I went outside to the car with the empty basket. My 710 was at the desk paying. Just outside the vet's door I came across an old gent wheezing like a grampus whilst leaning against a 4x4. "Couldn't give me a hand could you? I have heart trouble, and my cat + cage is too heavy for me. Carry him into the vet's for me?"

"Of course I will".

You can see it coming, can't you! In the cat cage was the very doppelganger of Eye Littler, apart from being very much alive. Couldn't tell them apart. The consternation it caused with my wife paled into insignificance compared to when the vet came out to call the next patient. Her eyes opened wide like saucers; she shot back a full yard like she'd been shot! I don't think I helped by asking if she had checked the sell-by date on the Euthanol.

My life is strewn with similar incidents. I often wonder what I have done wrong to deserve all this.


----------



## handlehall (Aug 7, 2009)

JWL940 said:


> Update please HH, and photos.


going to pick them up tomorrow so photos will be a bit delayed, don't want to freak them out with flash on their first day!


----------



## JWL940 (Jun 11, 2010)

Good to hear it's still on track.
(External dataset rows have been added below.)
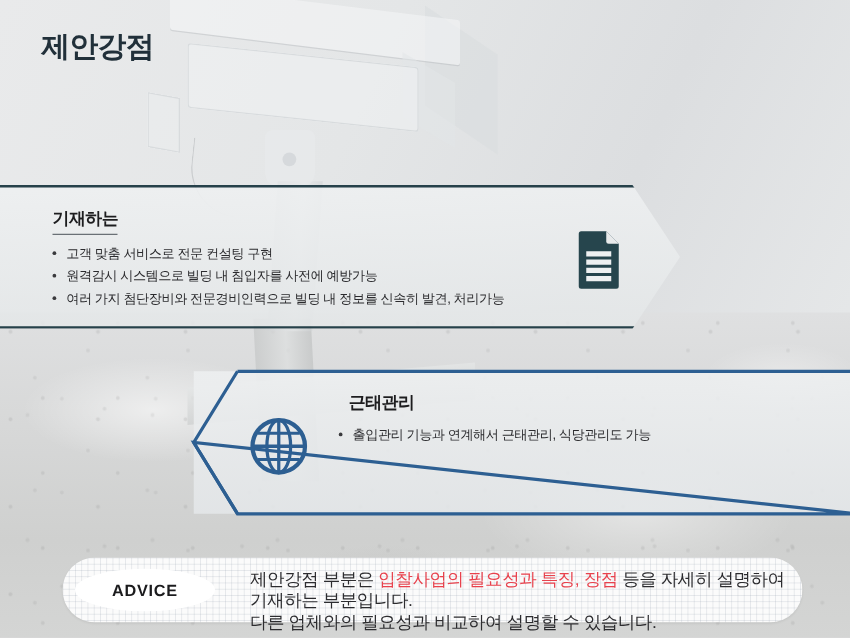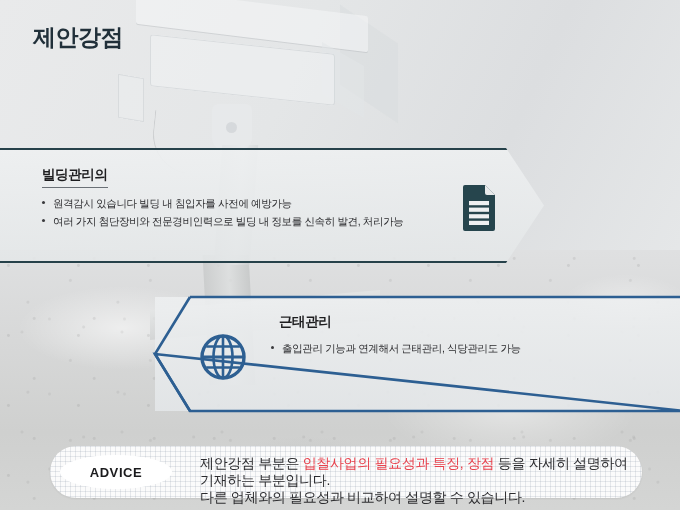"빌딩관리의" div.panel-heading { text: 빌딩관리의 -> 기재하는 }
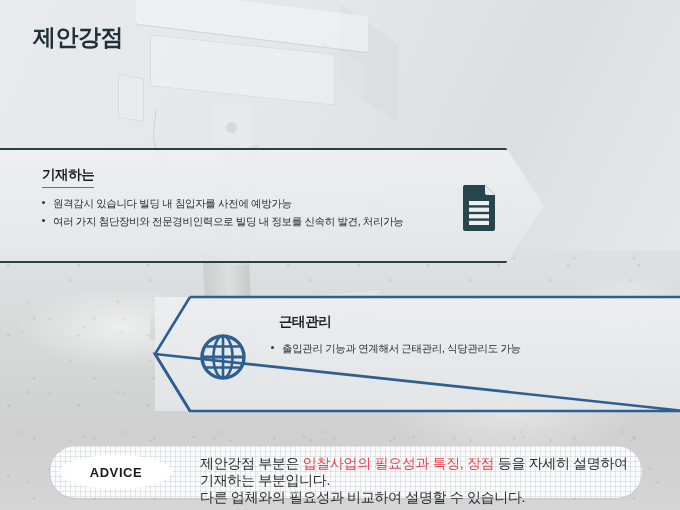"고객 맞춤 서비스로 전문 컨설팅" li { html: none -> <li>고객 맞춤 서비스로 전문 컨설팅 구현</li> }
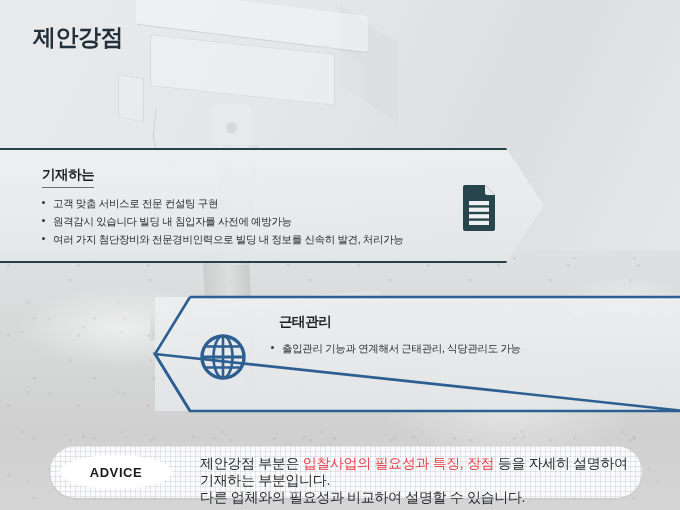"원격감시 있습니다 빌딩 내 침입자를" li { text: 있습니다 -> 시스템으로 }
No rush, in your (or rather their) own time; I like to see a happy ending.


----------



## handlehall (Aug 7, 2009)

JWL940 said:


> Good to hear it's still on track. No rush, in your (or rather their) own time; I like to see a happy ending.


Yes, a bit of delay but just while the poorly cat went for more tests at the vet. Been cleaning up the cat carrier which had a newspaper in it from Jan. 2001. I'm expecting a spot of hiding under furniture for a few days - you know the type of thing


----------



## JWL940 (Jun 11, 2010)

> I'm expecting a spot of hiding under furniture for a few days - you know the type of thing


That's taking it a little too far, I sure the cats would find you there in no time. Rather than hide-and-seek try teasing them with a laser pointer.


----------



## mach 0.0013137 (Jan 10, 2005)

JWL940 said:


> > I'm expecting a spot of hiding under furniture for a few days - you know the type of thing
> 
> 
> That's taking it a little too far, I sure the cats would find you there in no time. Rather than hide-and-seek try teasing them with a laser pointer.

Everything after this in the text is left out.